*** Opening of Information supplied ***
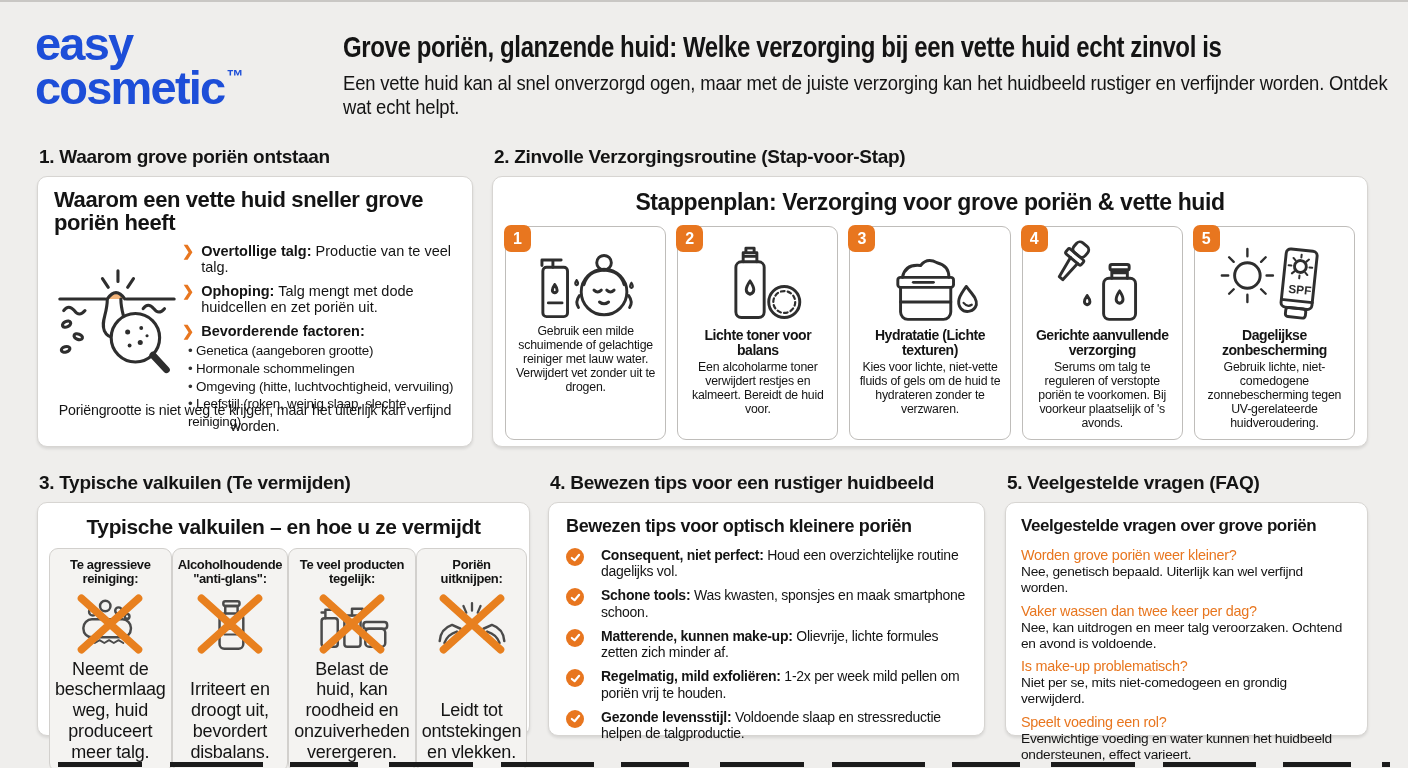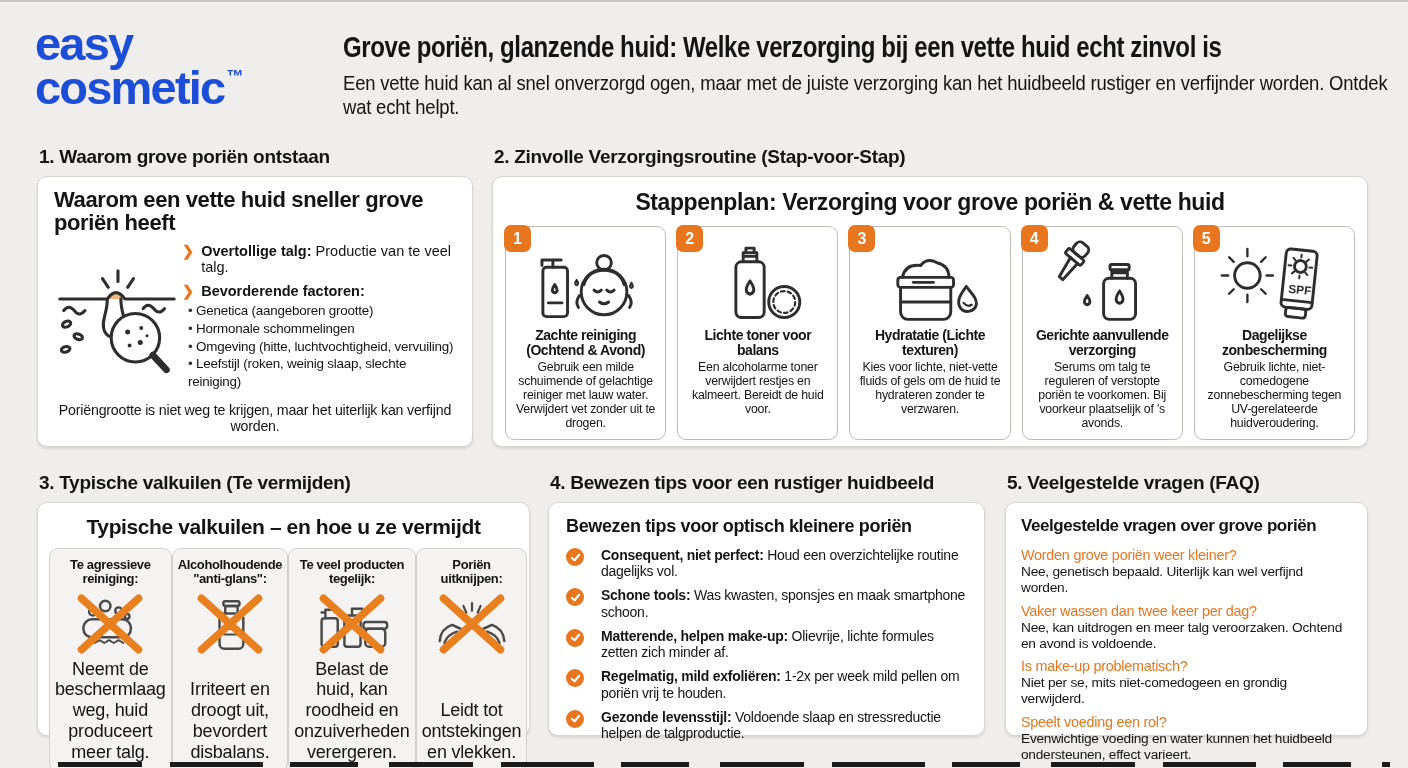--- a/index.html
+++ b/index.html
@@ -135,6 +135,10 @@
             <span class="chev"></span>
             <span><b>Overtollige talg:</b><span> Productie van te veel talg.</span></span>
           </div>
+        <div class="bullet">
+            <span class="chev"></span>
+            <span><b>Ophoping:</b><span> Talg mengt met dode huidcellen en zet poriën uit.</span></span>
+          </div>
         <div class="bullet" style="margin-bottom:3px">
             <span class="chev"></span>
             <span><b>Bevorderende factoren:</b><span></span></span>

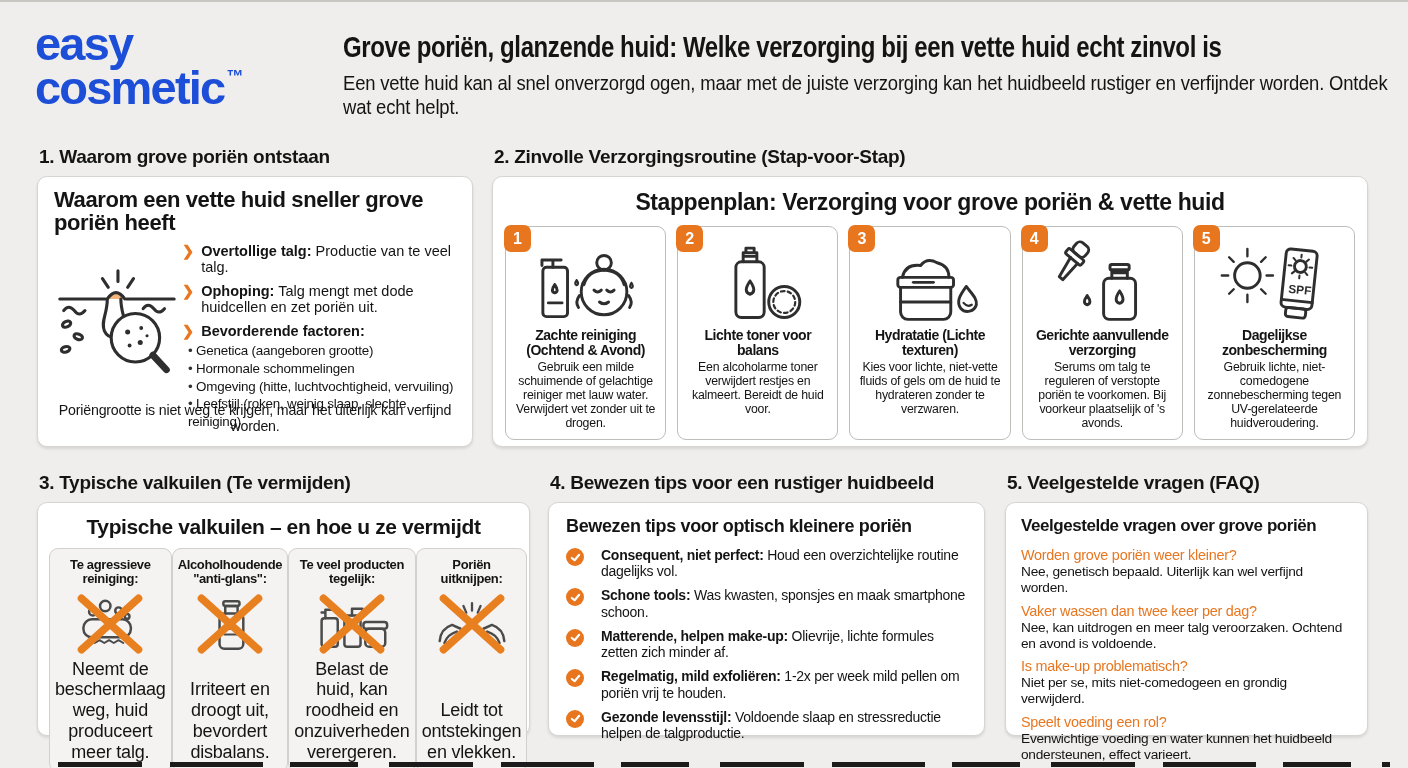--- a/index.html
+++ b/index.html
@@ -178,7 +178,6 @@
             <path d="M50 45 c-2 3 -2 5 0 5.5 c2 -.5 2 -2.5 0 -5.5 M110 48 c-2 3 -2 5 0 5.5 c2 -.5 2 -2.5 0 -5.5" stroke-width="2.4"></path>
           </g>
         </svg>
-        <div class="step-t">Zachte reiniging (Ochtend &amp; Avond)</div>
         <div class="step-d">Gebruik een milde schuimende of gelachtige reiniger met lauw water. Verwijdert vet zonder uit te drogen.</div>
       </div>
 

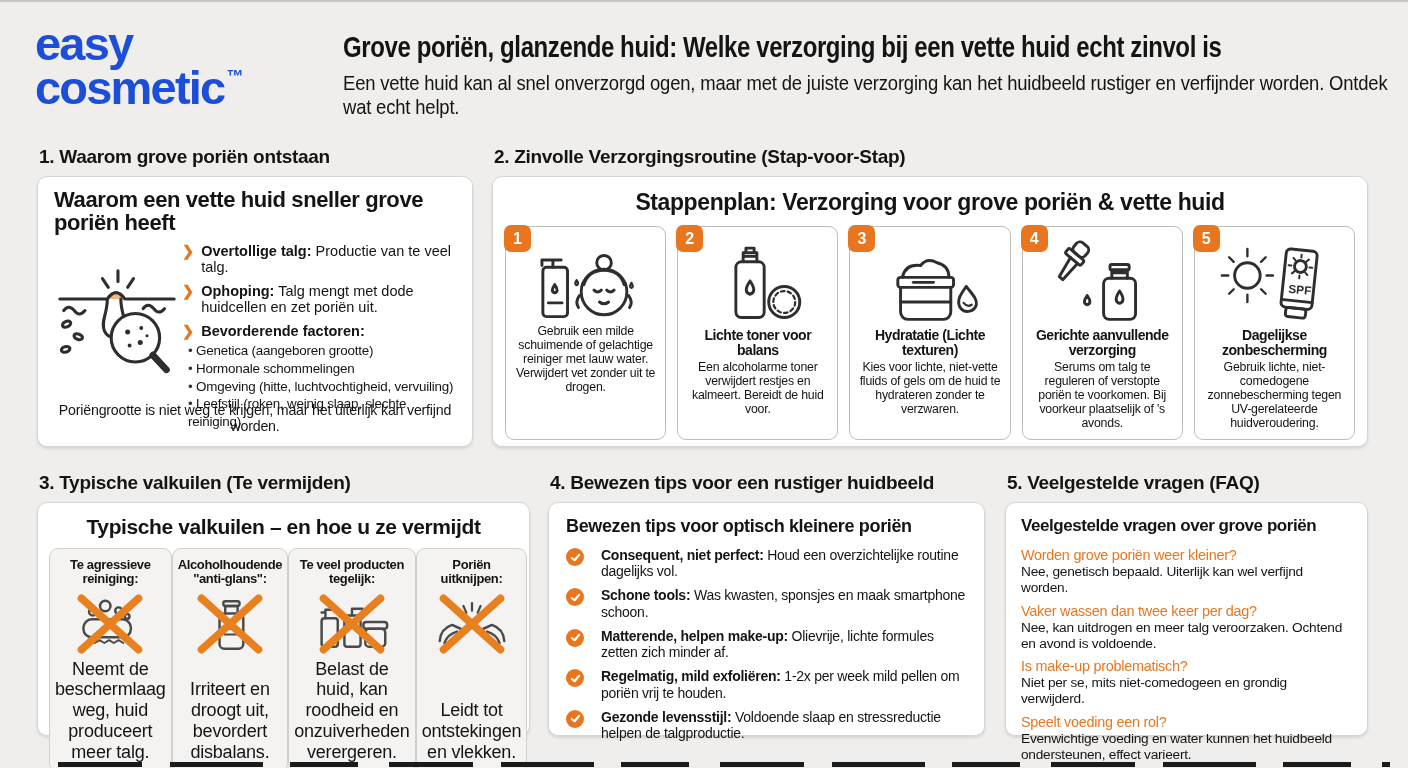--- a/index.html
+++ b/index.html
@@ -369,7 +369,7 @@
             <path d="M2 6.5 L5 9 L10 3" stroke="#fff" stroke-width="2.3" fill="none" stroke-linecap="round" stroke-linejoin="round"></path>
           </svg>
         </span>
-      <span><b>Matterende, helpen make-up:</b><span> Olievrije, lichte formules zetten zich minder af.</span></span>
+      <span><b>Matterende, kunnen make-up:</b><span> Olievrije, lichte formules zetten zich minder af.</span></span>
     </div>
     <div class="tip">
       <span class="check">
*** Close of Information supplied ***
*** Opening of Information supplied ***
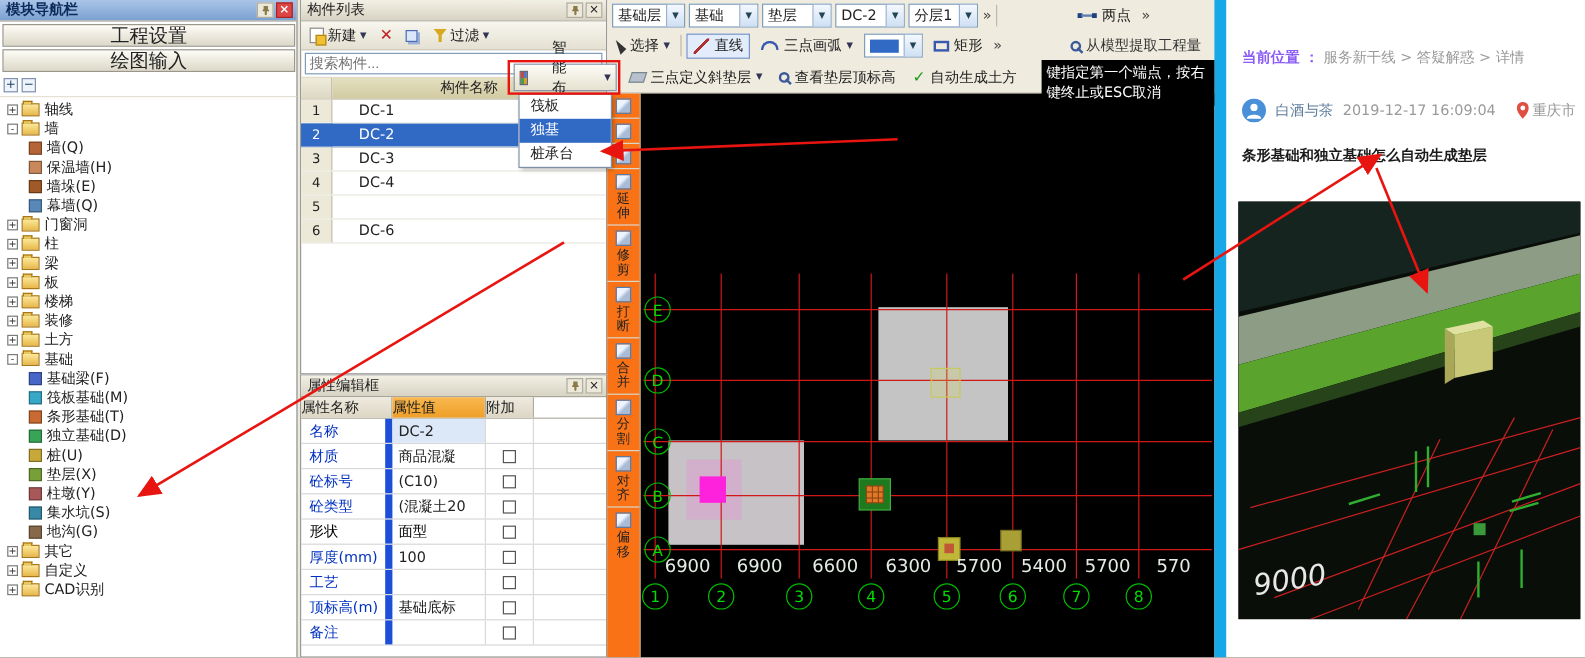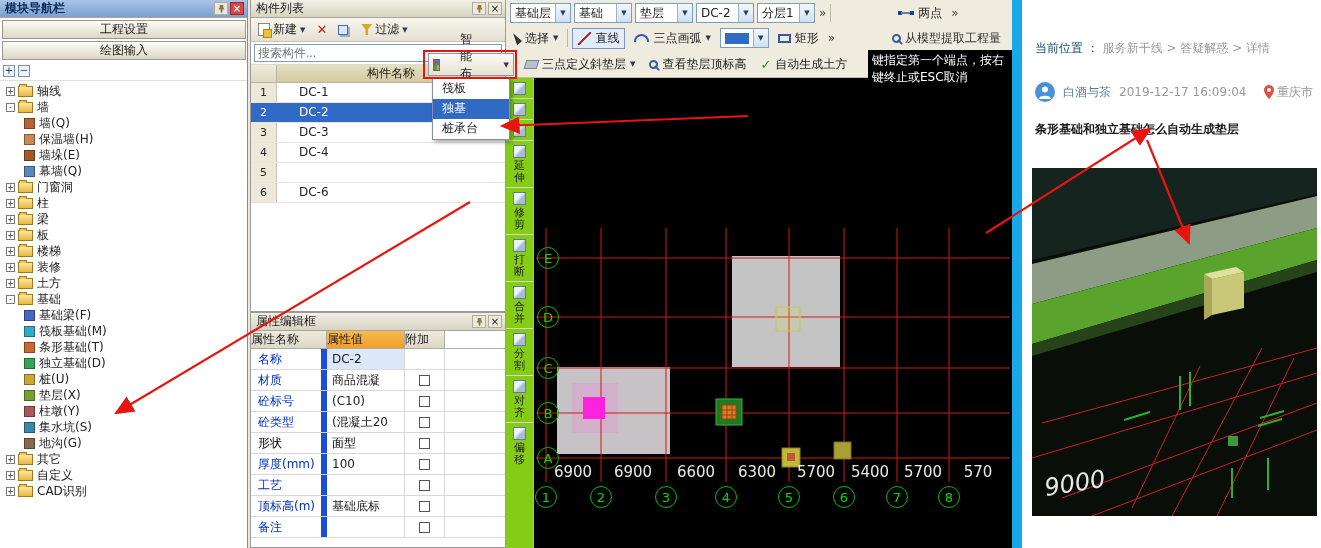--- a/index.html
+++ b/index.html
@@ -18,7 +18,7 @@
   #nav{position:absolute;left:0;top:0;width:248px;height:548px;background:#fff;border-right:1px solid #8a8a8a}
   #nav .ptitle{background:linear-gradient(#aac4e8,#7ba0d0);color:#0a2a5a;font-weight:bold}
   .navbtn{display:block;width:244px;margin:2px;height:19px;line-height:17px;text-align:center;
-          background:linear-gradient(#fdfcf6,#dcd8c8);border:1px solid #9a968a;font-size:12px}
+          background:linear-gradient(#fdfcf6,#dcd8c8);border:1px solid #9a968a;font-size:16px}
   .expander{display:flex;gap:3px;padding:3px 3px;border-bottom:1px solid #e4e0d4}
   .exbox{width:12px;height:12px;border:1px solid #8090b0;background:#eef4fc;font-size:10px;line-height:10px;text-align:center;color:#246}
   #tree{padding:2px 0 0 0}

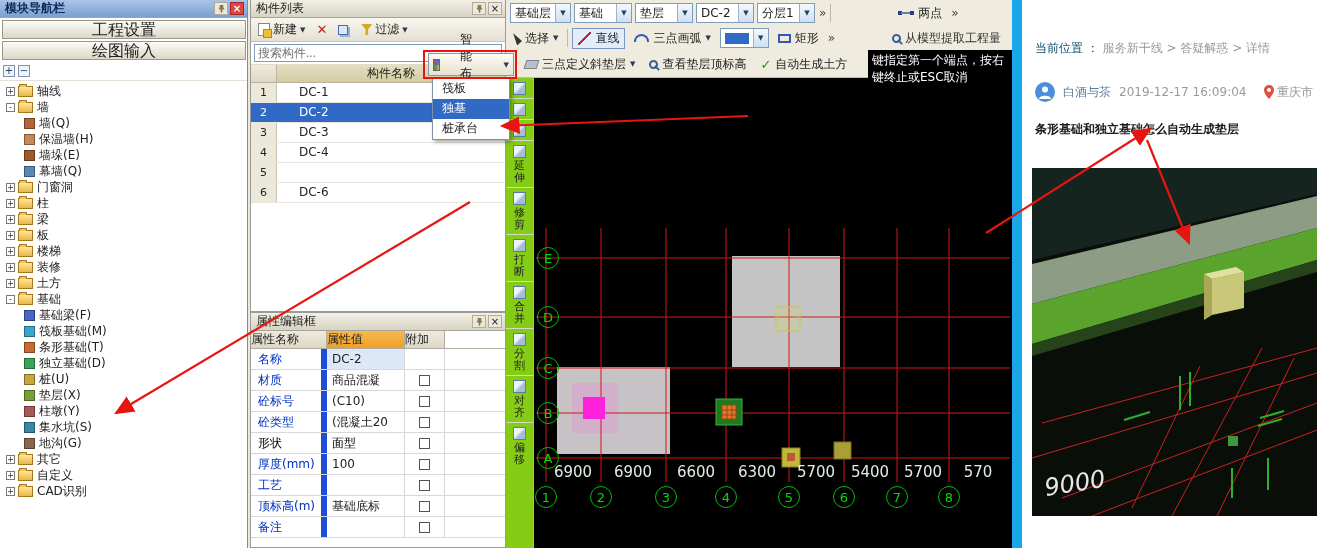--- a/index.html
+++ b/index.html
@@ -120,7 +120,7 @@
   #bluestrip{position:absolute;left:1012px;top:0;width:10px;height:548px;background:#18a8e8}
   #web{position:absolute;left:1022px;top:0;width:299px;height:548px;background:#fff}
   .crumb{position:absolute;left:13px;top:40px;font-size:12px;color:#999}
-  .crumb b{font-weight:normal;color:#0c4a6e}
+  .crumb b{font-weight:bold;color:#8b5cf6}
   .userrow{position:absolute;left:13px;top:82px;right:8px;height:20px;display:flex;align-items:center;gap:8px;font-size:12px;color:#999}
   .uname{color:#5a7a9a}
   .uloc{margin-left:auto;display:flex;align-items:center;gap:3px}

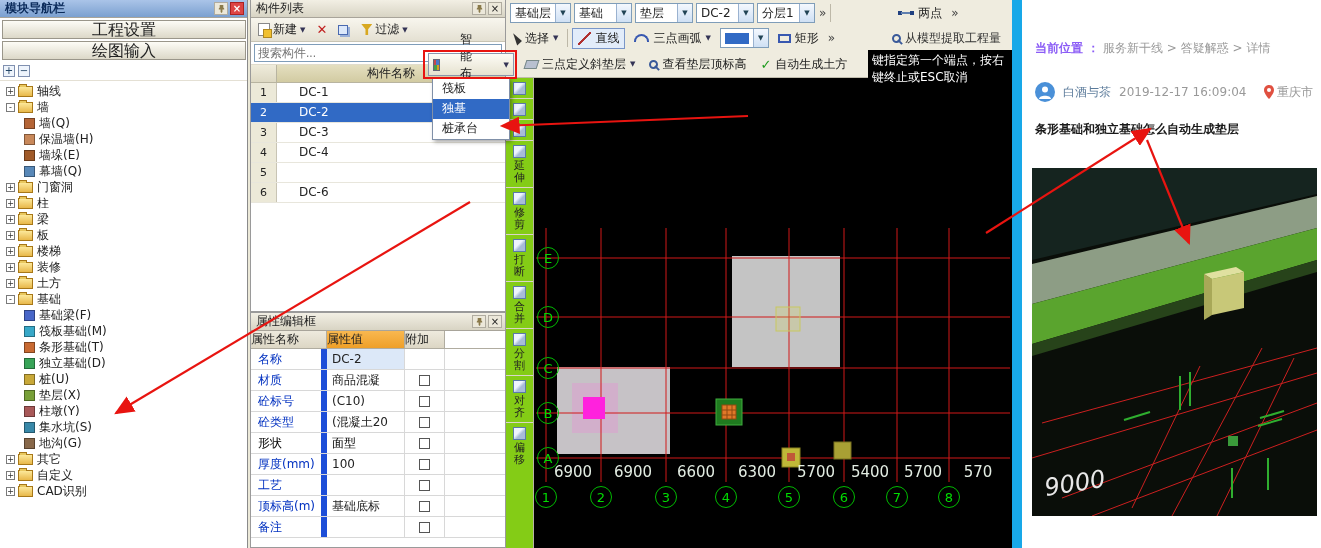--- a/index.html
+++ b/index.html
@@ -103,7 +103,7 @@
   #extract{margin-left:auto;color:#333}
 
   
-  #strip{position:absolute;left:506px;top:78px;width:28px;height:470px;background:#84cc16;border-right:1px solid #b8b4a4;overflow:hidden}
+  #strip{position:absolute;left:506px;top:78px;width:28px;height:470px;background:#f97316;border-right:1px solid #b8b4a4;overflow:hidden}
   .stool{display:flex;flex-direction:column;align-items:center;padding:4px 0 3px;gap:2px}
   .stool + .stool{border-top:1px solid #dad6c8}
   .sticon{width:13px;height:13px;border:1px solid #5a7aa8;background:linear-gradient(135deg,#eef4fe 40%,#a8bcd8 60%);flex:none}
*** Close of Information supplied ***
• [Problem to work on] Copy each line above containing the string "Olievrije".

• [Answer to this problem]
-      <span><b>Matterende, helpen make-up:</b><span> Olievrije, lichte formules zetten zich minder af.</span></span>
+      <span><b>Matterende, kunnen make-up:</b><span> Olievrije, lichte formules zetten zich minder af.</span></span>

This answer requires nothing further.